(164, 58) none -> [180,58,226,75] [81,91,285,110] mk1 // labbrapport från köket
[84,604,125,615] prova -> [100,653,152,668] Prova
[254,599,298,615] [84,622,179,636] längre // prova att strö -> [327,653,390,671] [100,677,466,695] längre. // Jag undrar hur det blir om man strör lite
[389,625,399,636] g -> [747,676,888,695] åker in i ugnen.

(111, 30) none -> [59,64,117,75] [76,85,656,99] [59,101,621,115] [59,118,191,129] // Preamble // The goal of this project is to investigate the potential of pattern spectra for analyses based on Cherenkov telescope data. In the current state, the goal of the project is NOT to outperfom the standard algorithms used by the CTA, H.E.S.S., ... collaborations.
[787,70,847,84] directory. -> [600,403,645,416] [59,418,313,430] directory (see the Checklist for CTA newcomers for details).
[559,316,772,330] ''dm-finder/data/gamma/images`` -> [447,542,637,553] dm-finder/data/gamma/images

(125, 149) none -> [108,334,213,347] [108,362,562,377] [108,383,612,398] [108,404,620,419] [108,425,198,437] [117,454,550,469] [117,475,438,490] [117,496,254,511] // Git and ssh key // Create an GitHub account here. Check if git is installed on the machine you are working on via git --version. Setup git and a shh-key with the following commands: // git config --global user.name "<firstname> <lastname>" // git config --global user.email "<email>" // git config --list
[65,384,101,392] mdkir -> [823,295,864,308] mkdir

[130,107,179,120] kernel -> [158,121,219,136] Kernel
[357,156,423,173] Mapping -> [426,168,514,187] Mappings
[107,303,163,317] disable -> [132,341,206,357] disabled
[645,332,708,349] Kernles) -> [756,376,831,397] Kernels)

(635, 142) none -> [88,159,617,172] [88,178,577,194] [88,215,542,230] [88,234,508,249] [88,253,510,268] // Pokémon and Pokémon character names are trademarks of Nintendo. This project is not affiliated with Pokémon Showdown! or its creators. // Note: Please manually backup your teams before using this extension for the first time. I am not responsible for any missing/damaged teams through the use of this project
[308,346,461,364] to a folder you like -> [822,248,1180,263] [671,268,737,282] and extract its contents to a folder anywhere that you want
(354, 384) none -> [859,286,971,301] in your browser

_Exercise directions:_ Only the lines from the first line of the records through the line with "[389,625,399,636] g ->" should be reproduced, exactly and with nothing added.

_Result:_
(164, 58) none -> [180,58,226,75] [81,91,285,110] mk1 // labbrapport från köket
[84,604,125,615] prova -> [100,653,152,668] Prova
[254,599,298,615] [84,622,179,636] längre // prova att strö -> [327,653,390,671] [100,677,466,695] längre. // Jag undrar hur det blir om man strör lite
[389,625,399,636] g -> [747,676,888,695] åker in i ugnen.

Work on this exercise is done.